Raja Abdullah II mengeluarkan pernyataan itu dalam satu pertemuan dengan Presiden Palestina Mahmoud Abbas. Selama pertemuan tersebut, kedua pemimpin itu membahas perkembangan terkini yang berkaitan dengan masalah Palestina.
Yordania akan bekerja sama dengan semua pemegang saham guna menghilangkan penghalang bagi dilanjutkannya pembicaraan perdamaian, yang mengarah kepada berdirinya Negara Palestina Merdeka dengan landasan penyelesaian dua-negara.
Raja Abdullah menambahkan Yordania akan terus memainkan perannya dalam membela Tempat Suci Islam dan Kristiani di Yerusalem. Pembicaraan antara Raja Abdullah dan Abbas juga mencakup perlunya koordinasi yang berlanjut untuk melayani kepentingan kedua pihak serta perkembangan regional.
Sebelumnya, media Israel melaporkan Perdana Menteri Israel Benjamin Netanyahu mengatakan kepada menteri dari Partai Likudnya, yang beraliran kanan, Israel takkan menerima Gagasan Perdamaian Arab yang asli, sebagai dasar bagi perdamaian dengan Palestina.
Netanyahu mengatakan kepada anggota Partai Likud dalam satu pertemuan tertutup, rumus Gagasan Perdamaian Arab saat ini yang diusulkan Saudi pada 2002 dan disahkan Liga Arab, tak bisa diterima. Surat kabar Haaretz melaporkan agar Israel bisa menerimanya, beberapa perubahan harus dibuat.
"Jika negara Arab mengerti mereka perlu mengubah Gagasan Perdamaian Arab, sejalan dengan perubahan yang dituntut Israel, maka kami akan memiliki sesuatu untuk dibahas," kata Netanyahu, menurut laporan yang mengutip dua sumber yang menghadiri pertemuan tersebut.
Ia menambahkan jika mereka mengusulkan gagasan asli 2002, dan mengatakan "terima atau tidak", Israel akan meninggalkannya. Mengenai perubahan yang dituntut Israel, Netanyahu mengatakan aspek positif gagasan itu ialah kesediaan negara Arab menormalkan hubungan dengan Israel.

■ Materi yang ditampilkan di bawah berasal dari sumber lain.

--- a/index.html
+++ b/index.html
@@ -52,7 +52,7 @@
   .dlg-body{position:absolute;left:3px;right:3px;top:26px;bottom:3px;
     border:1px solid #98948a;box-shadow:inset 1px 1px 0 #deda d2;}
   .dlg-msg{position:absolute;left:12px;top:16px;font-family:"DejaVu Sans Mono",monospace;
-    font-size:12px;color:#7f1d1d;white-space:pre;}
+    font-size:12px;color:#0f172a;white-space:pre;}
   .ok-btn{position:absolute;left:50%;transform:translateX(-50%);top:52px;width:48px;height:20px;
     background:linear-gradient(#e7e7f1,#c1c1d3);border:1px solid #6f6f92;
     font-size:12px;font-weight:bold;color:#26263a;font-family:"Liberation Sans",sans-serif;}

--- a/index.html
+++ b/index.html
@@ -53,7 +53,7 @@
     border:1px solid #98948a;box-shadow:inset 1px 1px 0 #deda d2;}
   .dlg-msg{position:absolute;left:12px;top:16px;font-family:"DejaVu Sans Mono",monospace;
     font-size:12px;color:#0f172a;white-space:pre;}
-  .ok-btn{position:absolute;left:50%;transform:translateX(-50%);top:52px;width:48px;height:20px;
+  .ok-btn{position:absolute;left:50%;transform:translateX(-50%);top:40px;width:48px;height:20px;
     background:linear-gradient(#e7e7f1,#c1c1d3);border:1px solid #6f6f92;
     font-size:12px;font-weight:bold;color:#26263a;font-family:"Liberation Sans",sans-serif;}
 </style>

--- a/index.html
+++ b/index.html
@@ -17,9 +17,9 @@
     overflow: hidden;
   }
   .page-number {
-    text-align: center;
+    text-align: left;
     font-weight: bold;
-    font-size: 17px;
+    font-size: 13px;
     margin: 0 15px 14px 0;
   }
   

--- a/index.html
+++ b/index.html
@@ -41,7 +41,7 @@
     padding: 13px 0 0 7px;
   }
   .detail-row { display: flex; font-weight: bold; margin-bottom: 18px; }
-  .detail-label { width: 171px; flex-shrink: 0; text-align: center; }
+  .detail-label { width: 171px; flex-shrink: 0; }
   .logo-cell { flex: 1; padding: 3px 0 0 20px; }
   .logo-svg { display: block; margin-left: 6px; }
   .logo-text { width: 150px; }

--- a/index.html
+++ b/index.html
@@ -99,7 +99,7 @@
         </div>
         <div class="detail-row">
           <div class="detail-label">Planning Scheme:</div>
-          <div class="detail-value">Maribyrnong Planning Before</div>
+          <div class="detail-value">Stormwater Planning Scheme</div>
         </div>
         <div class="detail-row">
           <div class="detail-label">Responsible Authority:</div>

Tapi ia mencela "anasir negatif" termasuk tuntutan agar Israel menarik perbatasannya ke saat Perang 1967 dan masalah pengungsi Palestina yang menyelamatkan diri dari Israel dalam Perang 1948.
Israel menduduki Tepi Barat Sungai Yordan, Yerusalem Timur, Jalur Gaza dan Dataran Tinggi Golan, dari negara Arab tetangganya selama Perang Timur Tengah 1967. Berdasarkan Gagasan Arab Saudi 2002, semua negara Arab akan menandatangani kesepakatan perdamaian dengan Israel dan menormalkan hubungan dengannya, jika Israel mencapai kesepakatan perdamaian dengan Palestina dan Negara Palestina didirikan, dengan dasar perbatasan 1967 melalui pertukaran wilayah dan dengan penyelesaian yang disepakati mengenai masalah pengungsi.